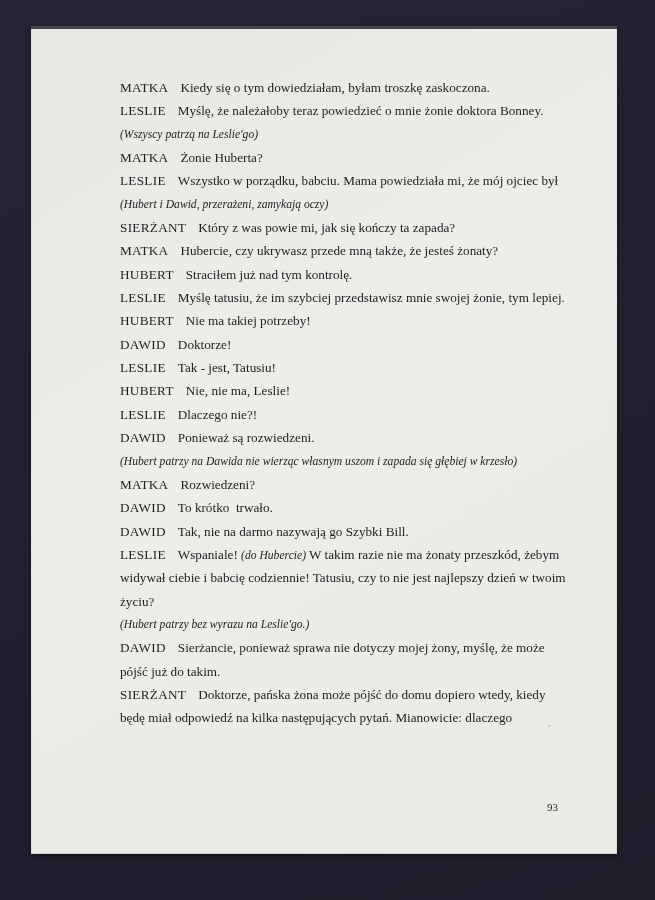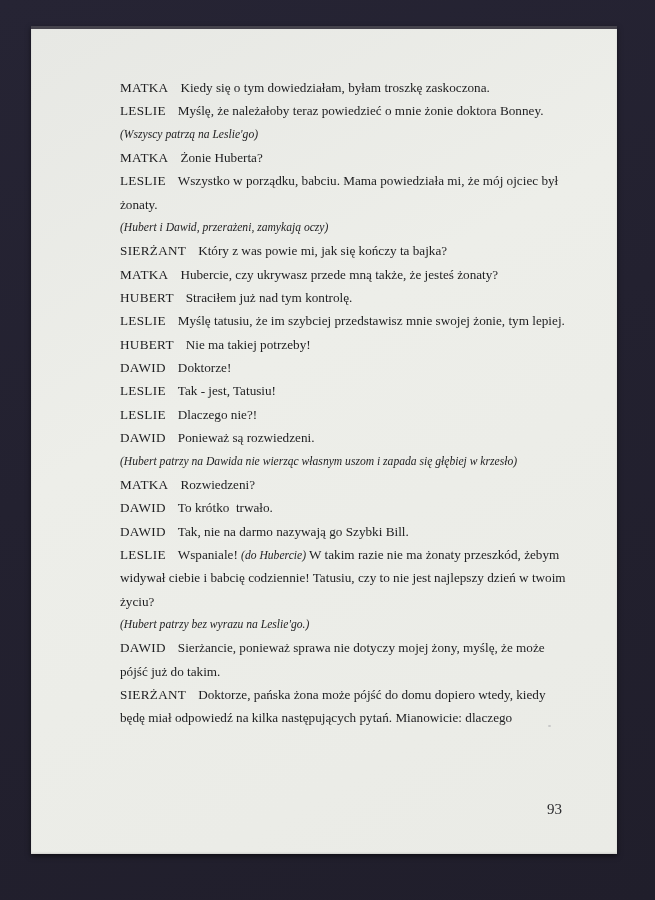--- a/index.html
+++ b/index.html
@@ -84,7 +84,6 @@
         <div class="line stage"><span class="seg italic">(Wszyscy patrzą na Leslie'go)</span></div>
         <div class="line dialogue"><span class="speaker">MATKA</span><span class="seg">Żonie Huberta?</span></div>
         <div class="line dialogue"><span class="speaker">LESLIE</span><span class="seg">Wszystko w porządku, babciu. Mama powiedziała mi, że mój ojciec był</span></div>
-        <div class="line continuation"><span class="seg">żonaty.</span></div>
         <div class="line stage"><span class="seg italic">(Hubert i Dawid, przerażeni, zamykają oczy)</span></div>
         <div class="line dialogue"><span class="speaker">SIERŻANT</span><span class="seg">Który z was powie mi, jak się kończy ta bajka?</span></div>
         <div class="line dialogue"><span class="speaker">MATKA</span><span class="seg">Hubercie, czy ukrywasz przede mną także, że jesteś żonaty?</span></div>

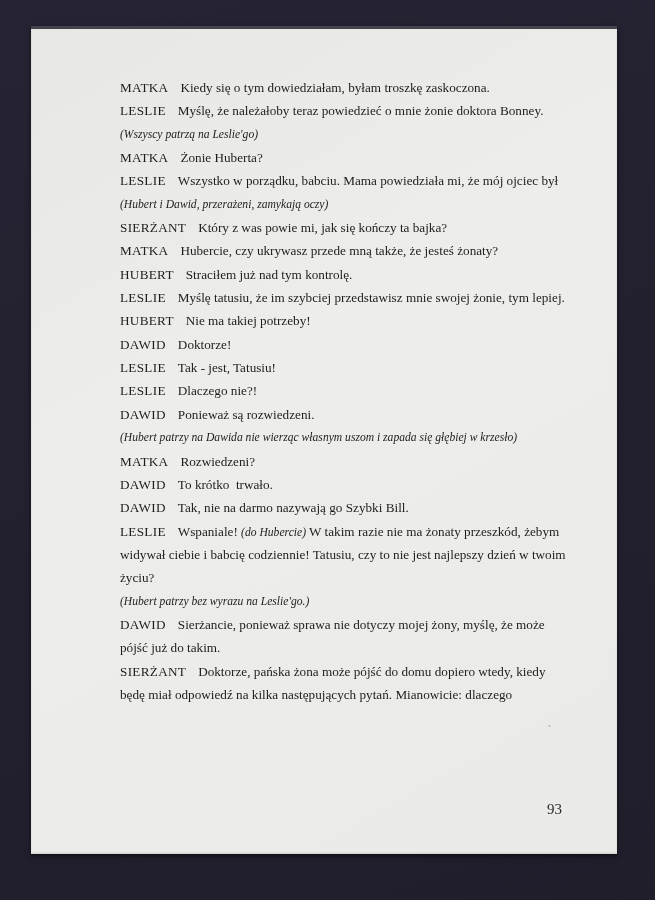--- a/index.html
+++ b/index.html
@@ -85,7 +85,7 @@
         <div class="line dialogue"><span class="speaker">MATKA</span><span class="seg">Żonie Huberta?</span></div>
         <div class="line dialogue"><span class="speaker">LESLIE</span><span class="seg">Wszystko w porządku, babciu. Mama powiedziała mi, że mój ojciec był</span></div>
         <div class="line stage"><span class="seg italic">(Hubert i Dawid, przerażeni, zamykają oczy)</span></div>
-        <div class="line dialogue"><span class="speaker">SIERŻANT</span><span class="seg">Który z was powie mi, jak się kończy ta bajka?</span></div>
+        <div class="line dialogue"><span class="speaker">SIERŻANT</span><span class="seg">Który z was powie mi, jak się kończy ta zapada?</span></div>
         <div class="line dialogue"><span class="speaker">MATKA</span><span class="seg">Hubercie, czy ukrywasz przede mną także, że jesteś żonaty?</span></div>
         <div class="line dialogue"><span class="speaker">HUBERT</span><span class="seg">Straciłem już nad tym kontrolę.</span></div>
         <div class="line dialogue"><span class="speaker">LESLIE</span><span class="seg">Myślę tatusiu, że im szybciej przedstawisz mnie swojej żonie, tym lepiej.</span></div>

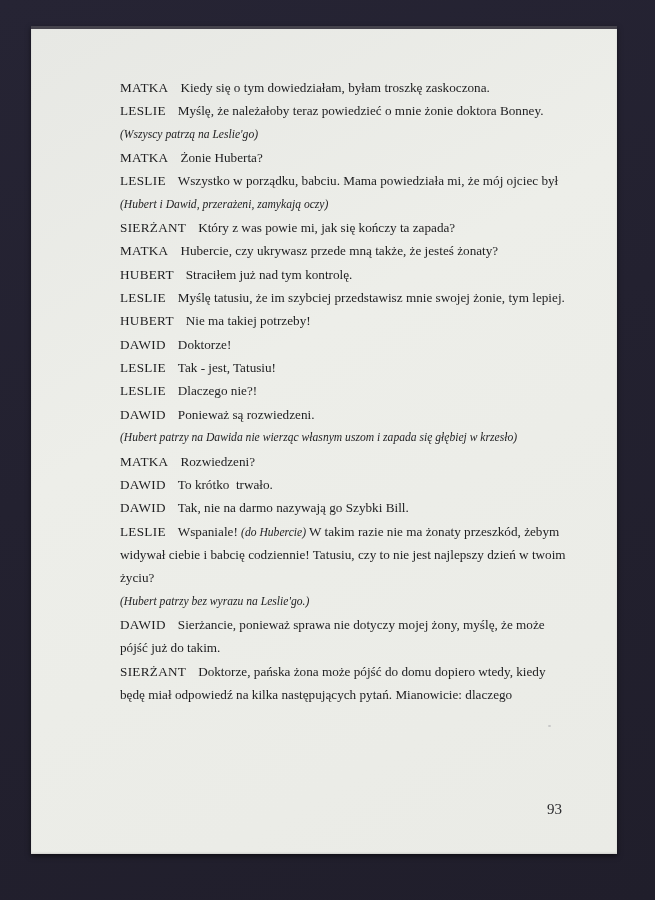--- a/index.html
+++ b/index.html
@@ -92,6 +92,7 @@
         <div class="line dialogue"><span class="speaker">HUBERT</span><span class="seg">Nie ma takiej potrzeby!</span></div>
         <div class="line dialogue"><span class="speaker">DAWID</span><span class="seg">Doktorze!</span></div>
         <div class="line dialogue"><span class="speaker">LESLIE</span><span class="seg">Tak - jest, Tatusiu!</span></div>
+        <div class="line dialogue"><span class="speaker">HUBERT</span><span class="seg">Nie, nie ma, Leslie!</span></div>
         <div class="line dialogue"><span class="speaker">LESLIE</span><span class="seg">Dlaczego nie?!</span></div>
         <div class="line dialogue"><span class="speaker">DAWID</span><span class="seg">Ponieważ są rozwiedzeni.</span></div>
         <div class="line stage"><span class="seg italic">(Hubert patrzy na Dawida nie wierząc własnym uszom i zapada się głębiej w krzesło)</span></div>

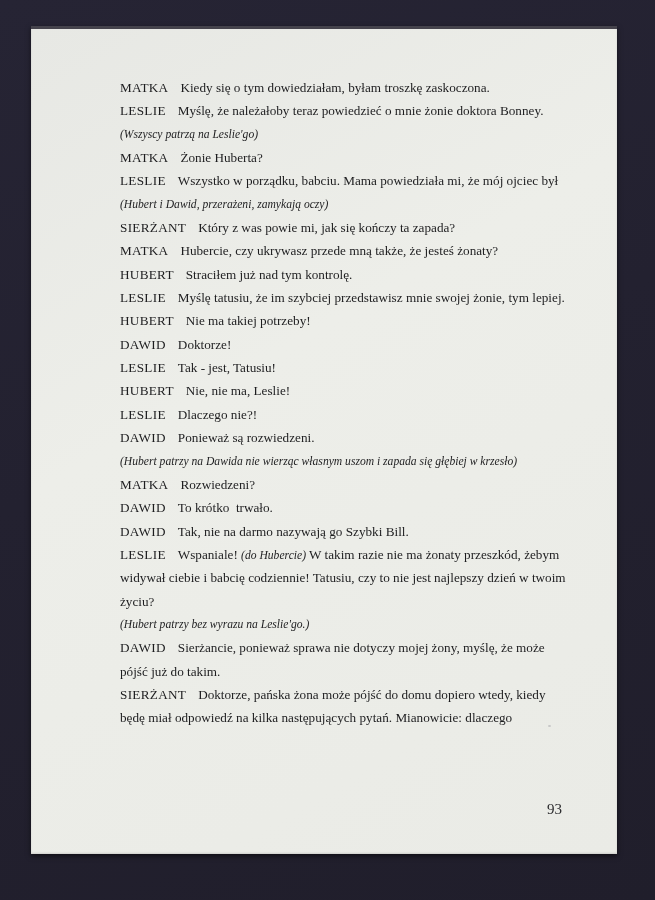--- a/index.html
+++ b/index.html
@@ -61,7 +61,7 @@
     position: absolute;
     left: 516px;
     top: 772px;
-    font-size: 15px;
+    font-size: 11px;
     color: #2b2b2e;
   }
   .speck {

→ Problem to work on: Output the whole listing again, exactly, without its pictures.

→ Output of the exercise:
--- a/index.html
+++ b/index.html
@@ -84,7 +84,6 @@
         <div class="line stage"><span class="seg italic">(Wszyscy patrzą na Leslie'go)</span></div>
         <div class="line dialogue"><span class="speaker">MATKA</span><span class="seg">Żonie Huberta?</span></div>
         <div class="line dialogue"><span class="speaker">LESLIE</span><span class="seg">Wszystko w porządku, babciu. Mama powiedziała mi, że mój ojciec był</span></div>
-        <div class="line continuation"><span class="seg">żonaty.</span></div>
         <div class="line stage"><span class="seg italic">(Hubert i Dawid, przerażeni, zamykają oczy)</span></div>
         <div class="line dialogue"><span class="speaker">SIERŻANT</span><span class="seg">Który z was powie mi, jak się kończy ta bajka?</span></div>
         <div class="line dialogue"><span class="speaker">MATKA</span><span class="seg">Hubercie, czy ukrywasz przede mną także, że jesteś żonaty?</span></div>

--- a/index.html
+++ b/index.html
@@ -85,7 +85,7 @@
         <div class="line dialogue"><span class="speaker">MATKA</span><span class="seg">Żonie Huberta?</span></div>
         <div class="line dialogue"><span class="speaker">LESLIE</span><span class="seg">Wszystko w porządku, babciu. Mama powiedziała mi, że mój ojciec był</span></div>
         <div class="line stage"><span class="seg italic">(Hubert i Dawid, przerażeni, zamykają oczy)</span></div>
-        <div class="line dialogue"><span class="speaker">SIERŻANT</span><span class="seg">Który z was powie mi, jak się kończy ta bajka?</span></div>
+        <div class="line dialogue"><span class="speaker">SIERŻANT</span><span class="seg">Który z was powie mi, jak się kończy ta zapada?</span></div>
         <div class="line dialogue"><span class="speaker">MATKA</span><span class="seg">Hubercie, czy ukrywasz przede mną także, że jesteś żonaty?</span></div>
         <div class="line dialogue"><span class="speaker">HUBERT</span><span class="seg">Straciłem już nad tym kontrolę.</span></div>
         <div class="line dialogue"><span class="speaker">LESLIE</span><span class="seg">Myślę tatusiu, że im szybciej przedstawisz mnie swojej żonie, tym lepiej.</span></div>

--- a/index.html
+++ b/index.html
@@ -92,6 +92,7 @@
         <div class="line dialogue"><span class="speaker">HUBERT</span><span class="seg">Nie ma takiej potrzeby!</span></div>
         <div class="line dialogue"><span class="speaker">DAWID</span><span class="seg">Doktorze!</span></div>
         <div class="line dialogue"><span class="speaker">LESLIE</span><span class="seg">Tak - jest, Tatusiu!</span></div>
+        <div class="line dialogue"><span class="speaker">HUBERT</span><span class="seg">Nie, nie ma, Leslie!</span></div>
         <div class="line dialogue"><span class="speaker">LESLIE</span><span class="seg">Dlaczego nie?!</span></div>
         <div class="line dialogue"><span class="speaker">DAWID</span><span class="seg">Ponieważ są rozwiedzeni.</span></div>
         <div class="line stage"><span class="seg italic">(Hubert patrzy na Dawida nie wierząc własnym uszom i zapada się głębiej w krzesło)</span></div>

--- a/index.html
+++ b/index.html
@@ -61,7 +61,7 @@
     position: absolute;
     left: 516px;
     top: 772px;
-    font-size: 15px;
+    font-size: 11px;
     color: #2b2b2e;
   }
   .speck {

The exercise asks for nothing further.